John Corbett returns as the flagrantly non-Greek husband, Ian. Like Toula, he exists largely in reaction shots here, his eyes widened by the sights and sounds everywhere. Of course the scenery’s dandy. But the way “My Big Fat Greek Wedding 3″ has been staged, filmed and edited, every new scene and each exchange has a way of being undermined by the filmmaking choices.

Example: The family, just arrived at the Athens airport, waits for their rental car to enter the frame. Punchline: It’s a rickety old farmer’s truck. There’s really only one way to handle that bit. Let the truck roll into the frame, and keep the camera still.
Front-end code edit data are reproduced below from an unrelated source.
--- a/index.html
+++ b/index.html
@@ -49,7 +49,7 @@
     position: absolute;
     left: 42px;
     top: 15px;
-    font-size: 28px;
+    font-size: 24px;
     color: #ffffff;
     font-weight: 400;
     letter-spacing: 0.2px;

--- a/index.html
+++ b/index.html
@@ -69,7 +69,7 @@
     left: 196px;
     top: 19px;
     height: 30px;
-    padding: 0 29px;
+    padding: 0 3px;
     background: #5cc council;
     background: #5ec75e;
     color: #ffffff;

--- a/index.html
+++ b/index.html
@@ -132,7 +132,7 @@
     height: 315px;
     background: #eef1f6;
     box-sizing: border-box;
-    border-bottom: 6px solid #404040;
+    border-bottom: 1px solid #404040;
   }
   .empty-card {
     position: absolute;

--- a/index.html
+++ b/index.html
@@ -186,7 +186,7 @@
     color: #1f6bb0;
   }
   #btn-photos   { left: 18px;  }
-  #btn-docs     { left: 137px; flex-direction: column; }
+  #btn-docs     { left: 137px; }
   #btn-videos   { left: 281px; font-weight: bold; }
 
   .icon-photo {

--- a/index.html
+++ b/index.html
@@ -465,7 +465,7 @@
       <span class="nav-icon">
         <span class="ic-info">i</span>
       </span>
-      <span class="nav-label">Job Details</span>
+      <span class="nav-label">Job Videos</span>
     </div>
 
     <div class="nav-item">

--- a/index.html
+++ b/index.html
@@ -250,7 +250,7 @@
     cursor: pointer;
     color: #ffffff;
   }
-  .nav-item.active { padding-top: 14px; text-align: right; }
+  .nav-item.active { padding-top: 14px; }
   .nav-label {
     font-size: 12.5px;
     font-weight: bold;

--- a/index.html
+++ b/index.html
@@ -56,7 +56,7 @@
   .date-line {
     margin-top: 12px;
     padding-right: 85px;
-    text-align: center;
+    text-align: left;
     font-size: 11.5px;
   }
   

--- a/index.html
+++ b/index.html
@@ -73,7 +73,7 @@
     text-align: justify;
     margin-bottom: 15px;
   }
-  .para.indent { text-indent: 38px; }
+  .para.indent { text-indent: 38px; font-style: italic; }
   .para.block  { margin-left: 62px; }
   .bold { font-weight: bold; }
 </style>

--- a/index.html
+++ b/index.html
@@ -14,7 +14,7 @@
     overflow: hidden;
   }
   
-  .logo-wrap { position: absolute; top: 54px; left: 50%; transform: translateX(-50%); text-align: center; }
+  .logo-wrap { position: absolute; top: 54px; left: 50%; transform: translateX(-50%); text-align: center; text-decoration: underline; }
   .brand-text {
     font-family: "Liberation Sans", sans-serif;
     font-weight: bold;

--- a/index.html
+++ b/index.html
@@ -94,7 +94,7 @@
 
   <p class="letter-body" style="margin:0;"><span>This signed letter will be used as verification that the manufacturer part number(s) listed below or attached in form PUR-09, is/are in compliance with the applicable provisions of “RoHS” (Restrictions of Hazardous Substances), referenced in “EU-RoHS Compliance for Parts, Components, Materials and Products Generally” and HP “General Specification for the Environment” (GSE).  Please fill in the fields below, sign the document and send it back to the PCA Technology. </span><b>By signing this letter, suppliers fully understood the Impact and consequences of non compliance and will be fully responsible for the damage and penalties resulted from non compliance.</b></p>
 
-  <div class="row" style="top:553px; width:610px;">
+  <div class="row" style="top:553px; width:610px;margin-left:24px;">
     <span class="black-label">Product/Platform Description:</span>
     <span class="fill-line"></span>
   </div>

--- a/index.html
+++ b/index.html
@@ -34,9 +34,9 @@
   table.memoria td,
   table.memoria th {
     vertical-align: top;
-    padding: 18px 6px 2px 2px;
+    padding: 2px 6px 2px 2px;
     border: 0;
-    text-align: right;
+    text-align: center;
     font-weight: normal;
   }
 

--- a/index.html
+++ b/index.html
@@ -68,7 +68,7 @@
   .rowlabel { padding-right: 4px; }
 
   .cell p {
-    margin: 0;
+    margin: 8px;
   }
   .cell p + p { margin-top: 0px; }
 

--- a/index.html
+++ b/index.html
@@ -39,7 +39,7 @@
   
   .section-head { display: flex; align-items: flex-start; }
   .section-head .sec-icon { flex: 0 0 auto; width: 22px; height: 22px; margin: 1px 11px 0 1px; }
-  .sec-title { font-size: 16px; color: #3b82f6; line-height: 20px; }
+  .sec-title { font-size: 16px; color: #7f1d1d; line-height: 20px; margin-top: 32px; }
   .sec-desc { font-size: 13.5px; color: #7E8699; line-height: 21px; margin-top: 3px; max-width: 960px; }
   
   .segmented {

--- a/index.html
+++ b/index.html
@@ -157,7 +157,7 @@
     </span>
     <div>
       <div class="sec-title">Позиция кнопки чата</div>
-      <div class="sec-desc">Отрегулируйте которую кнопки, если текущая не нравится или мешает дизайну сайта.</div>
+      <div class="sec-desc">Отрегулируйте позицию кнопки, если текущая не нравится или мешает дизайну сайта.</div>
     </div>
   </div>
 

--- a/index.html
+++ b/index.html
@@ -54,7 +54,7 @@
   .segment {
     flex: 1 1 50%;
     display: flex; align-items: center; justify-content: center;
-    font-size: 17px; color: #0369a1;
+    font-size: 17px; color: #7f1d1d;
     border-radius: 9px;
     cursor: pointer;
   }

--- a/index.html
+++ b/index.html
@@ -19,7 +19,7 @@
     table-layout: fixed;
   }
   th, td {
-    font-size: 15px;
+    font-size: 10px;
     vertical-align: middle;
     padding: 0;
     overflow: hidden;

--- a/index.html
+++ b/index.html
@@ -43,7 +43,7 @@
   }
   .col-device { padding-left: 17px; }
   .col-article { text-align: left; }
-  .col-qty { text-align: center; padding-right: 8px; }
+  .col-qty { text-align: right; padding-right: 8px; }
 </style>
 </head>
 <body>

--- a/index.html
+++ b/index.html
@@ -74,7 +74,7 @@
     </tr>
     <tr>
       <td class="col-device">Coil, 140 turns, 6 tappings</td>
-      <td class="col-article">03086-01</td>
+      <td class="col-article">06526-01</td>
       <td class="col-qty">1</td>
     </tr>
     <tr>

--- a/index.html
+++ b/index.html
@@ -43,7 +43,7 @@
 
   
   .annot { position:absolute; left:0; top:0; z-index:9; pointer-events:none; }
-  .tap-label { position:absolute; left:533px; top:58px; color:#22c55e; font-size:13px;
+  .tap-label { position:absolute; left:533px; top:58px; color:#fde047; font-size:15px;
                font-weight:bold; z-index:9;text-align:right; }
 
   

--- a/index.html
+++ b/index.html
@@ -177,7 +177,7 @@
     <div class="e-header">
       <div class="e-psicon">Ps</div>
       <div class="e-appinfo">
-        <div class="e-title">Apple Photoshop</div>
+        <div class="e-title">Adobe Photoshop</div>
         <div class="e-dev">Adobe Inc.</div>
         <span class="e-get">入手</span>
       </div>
You don’t need three pushy, intrusive cuts across seven seconds of screen time to punch up a joke that size. But that’s what happens here. Director Vardalos, the keeper of her half-billion-dollar franchise, mistakes antsiness for energy, cutting constantly, messing up the rhythms. Who needs the punctuation when you have pros and newcomers alike working the full range of the subtlety-to-shamelessness spectrum?

“My Big Fat Greek Wedding 3″ — 2 stars (out of 4)

MPA rating: PG-13 (for suggestive material and some nudity)

Running time: 1:31

How to watch: Premieres in theaters Sept. 7.

Michael Phillips is a Tribune critic.